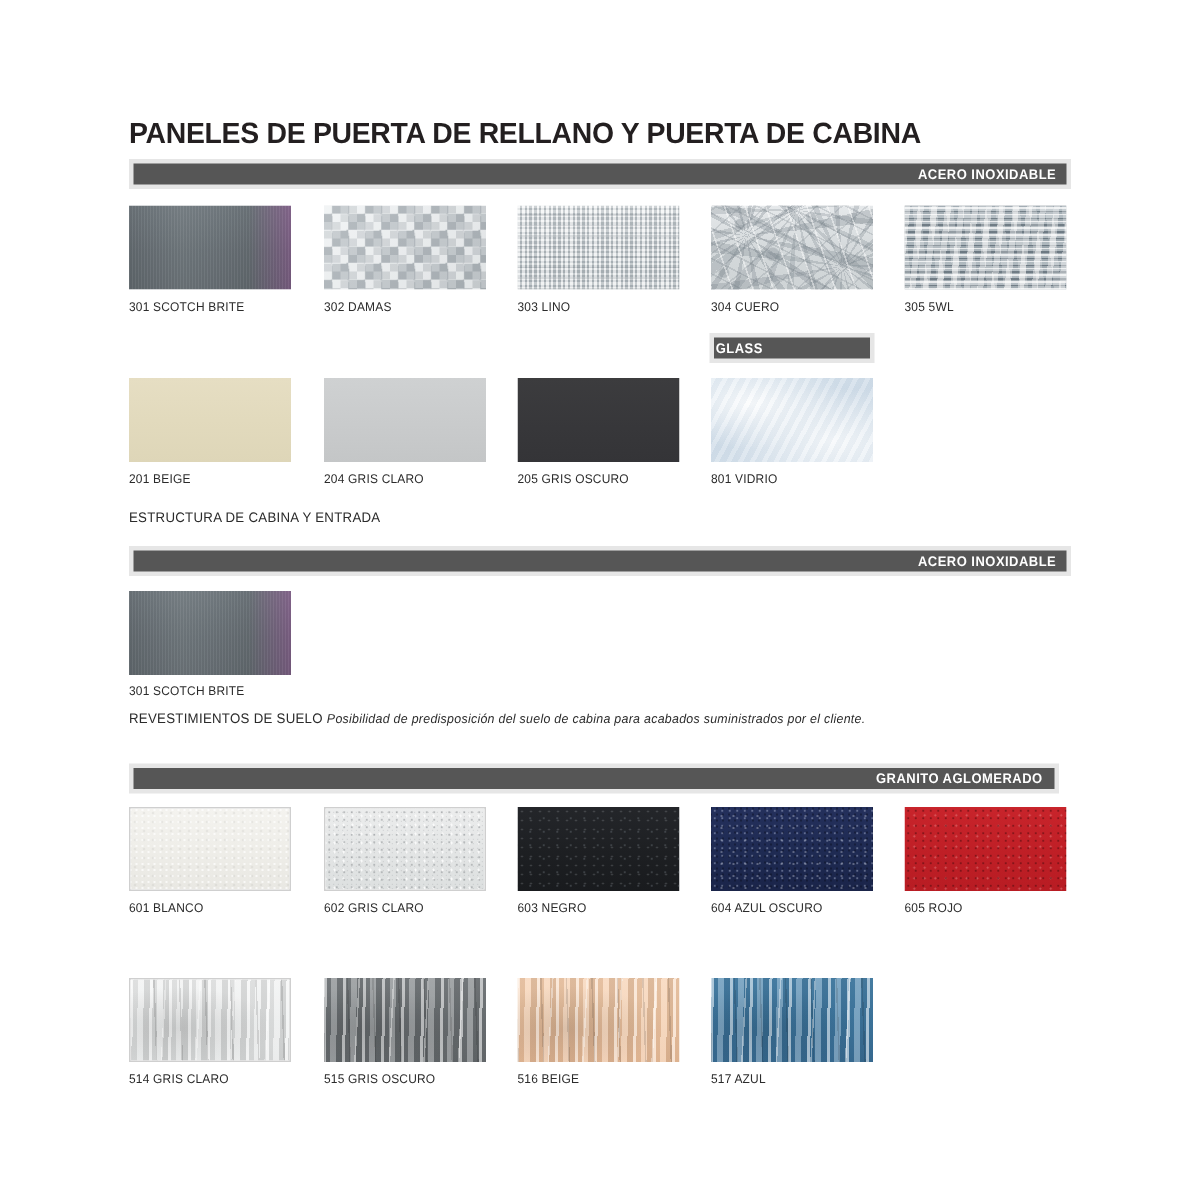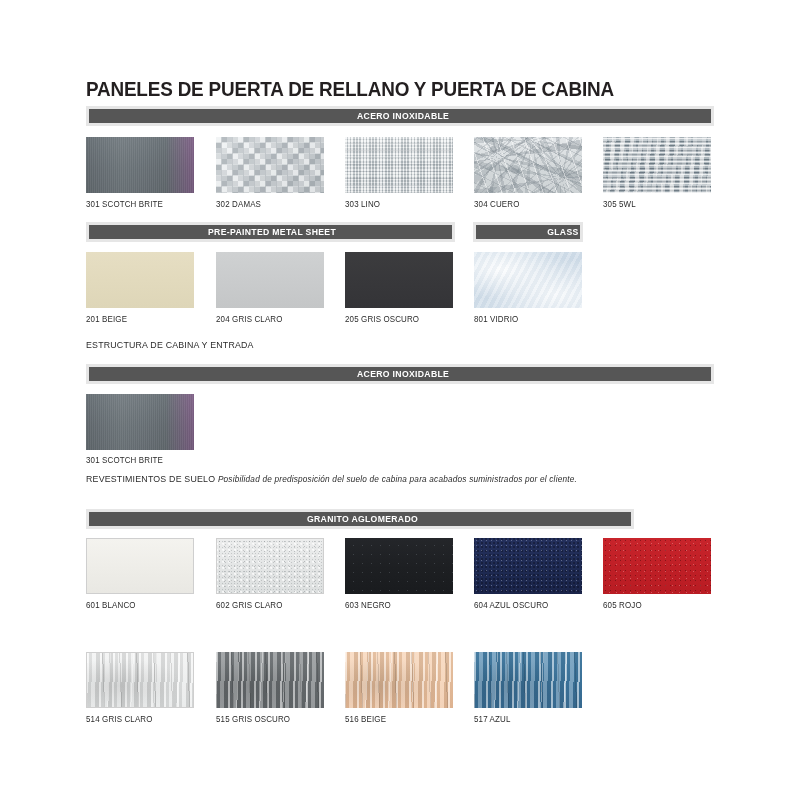--- a/index.html
+++ b/index.html
@@ -33,7 +33,7 @@
     display:flex;align-items:center;
     box-sizing:border-box;
   }
-  .bar-inner.left{padding-left:13px;justify-content:center;}
+  .bar-inner.left{padding-left:13px;justify-content:flex-end;}
   .bar-inner.center{justify-content:flex-end;}
   .bar-label{
     color:#ffffff;font-size:9.3px;font-weight:bold;

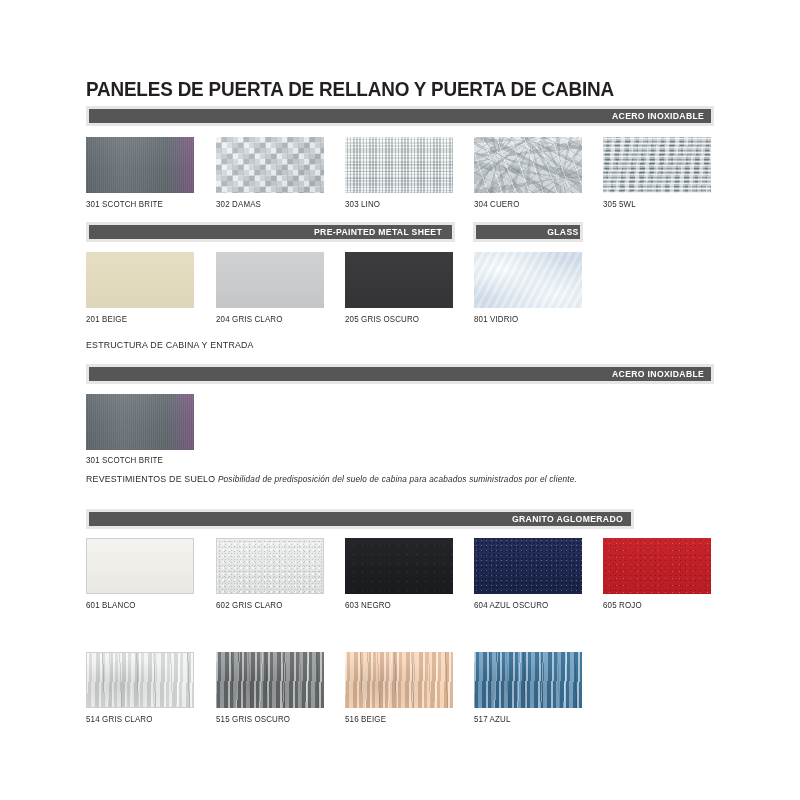--- a/index.html
+++ b/index.html
@@ -295,11 +295,6 @@
   <div class="label" style="left:474px;top:199px;">304 CUERO</div>
   <div class="label" style="left:603px;top:199px;">305 5WL</div>
 
-  <div class="bar" style="left:86px;top:222px;width:369px;height:20px;">
-    <div class="bar-inner left">
-      <span class="bar-label">PRE-PAINTED METAL SHEET</span>
-    </div>
-  </div>
 
   <div class="bar" style="left:473px;top:222px;width:110px;height:20px;">
     <div class="bar-inner center">

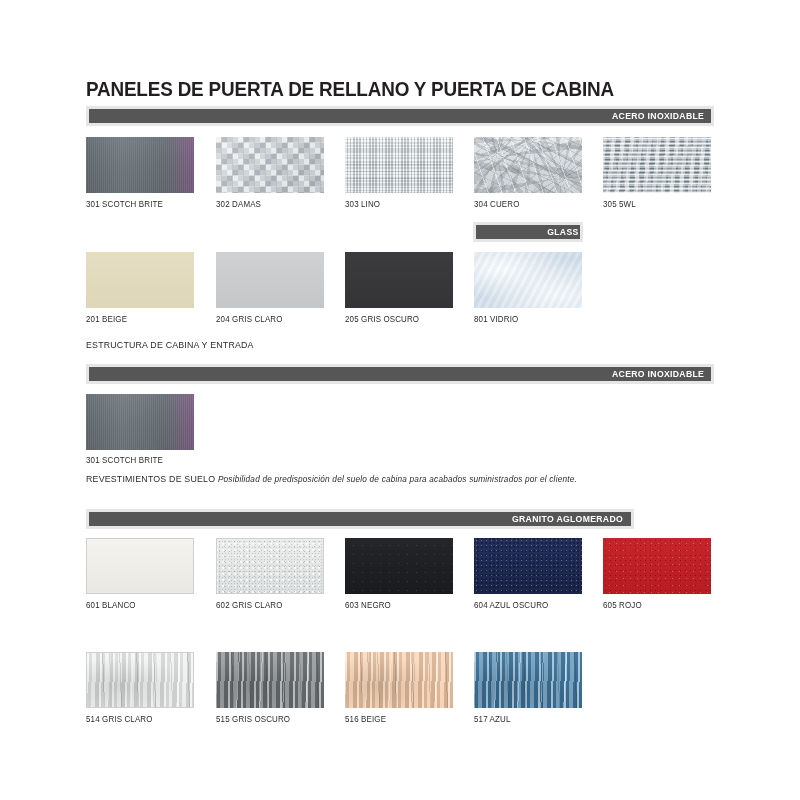--- a/index.html
+++ b/index.html
@@ -34,7 +34,7 @@
     box-sizing:border-box;
   }
   .bar-inner.left{padding-left:13px;justify-content:flex-end;}
-  .bar-inner.center{justify-content:flex-end;}
+  .bar-inner.center{justify-content:flex-start;}
   .bar-label{
     color:#ffffff;font-size:9.3px;font-weight:bold;
     letter-spacing:0.35px;white-space:nowrap;

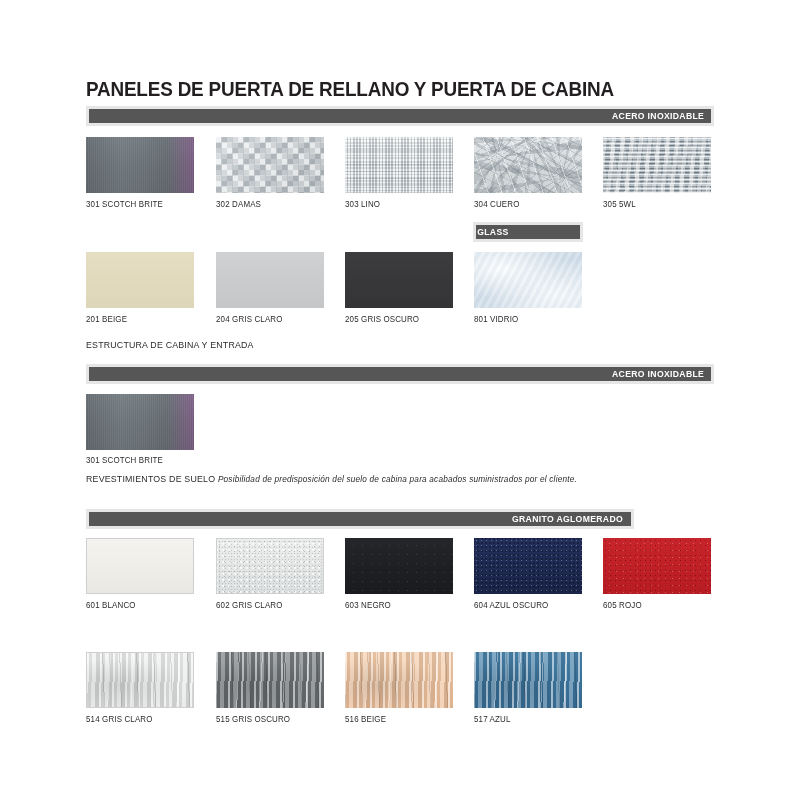--- a/index.html
+++ b/index.html
@@ -337,7 +337,7 @@
     <span>REVESTIMIENTOS DE SUELO</span><span>&nbsp;</span><span class="ital">Posibilidad de predisposición del suelo de cabina para acabados suministrados por el cliente.</span>
   </div>
 
-  <div class="bar" style="left:86px;top:509px;width:548px;height:20px;">
+  <div class="bar" style="left:86px;top:509px;width:620px;height:20px;">
     <div class="bar-inner left">
       <span class="bar-label">GRANITO AGLOMERADO</span>
     </div>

** Exercise instructions **
Search the records for the string "inner", and copy every line that holds it.

** Result of the task **
-  .bar-inner.left{padding-left:13px;justify-content:center;}
+  .bar-inner.left{padding-left:13px;justify-content:flex-end;}
   .bar-inner.center{justify-content:flex-end;}
-    <div class="bar-inner left">
     <div class="bar-inner center">
   .bar-inner.left{padding-left:13px;justify-content:flex-end;}
-  .bar-inner.center{justify-content:flex-end;}
+  .bar-inner.center{justify-content:flex-start;}
     <div class="bar-inner left">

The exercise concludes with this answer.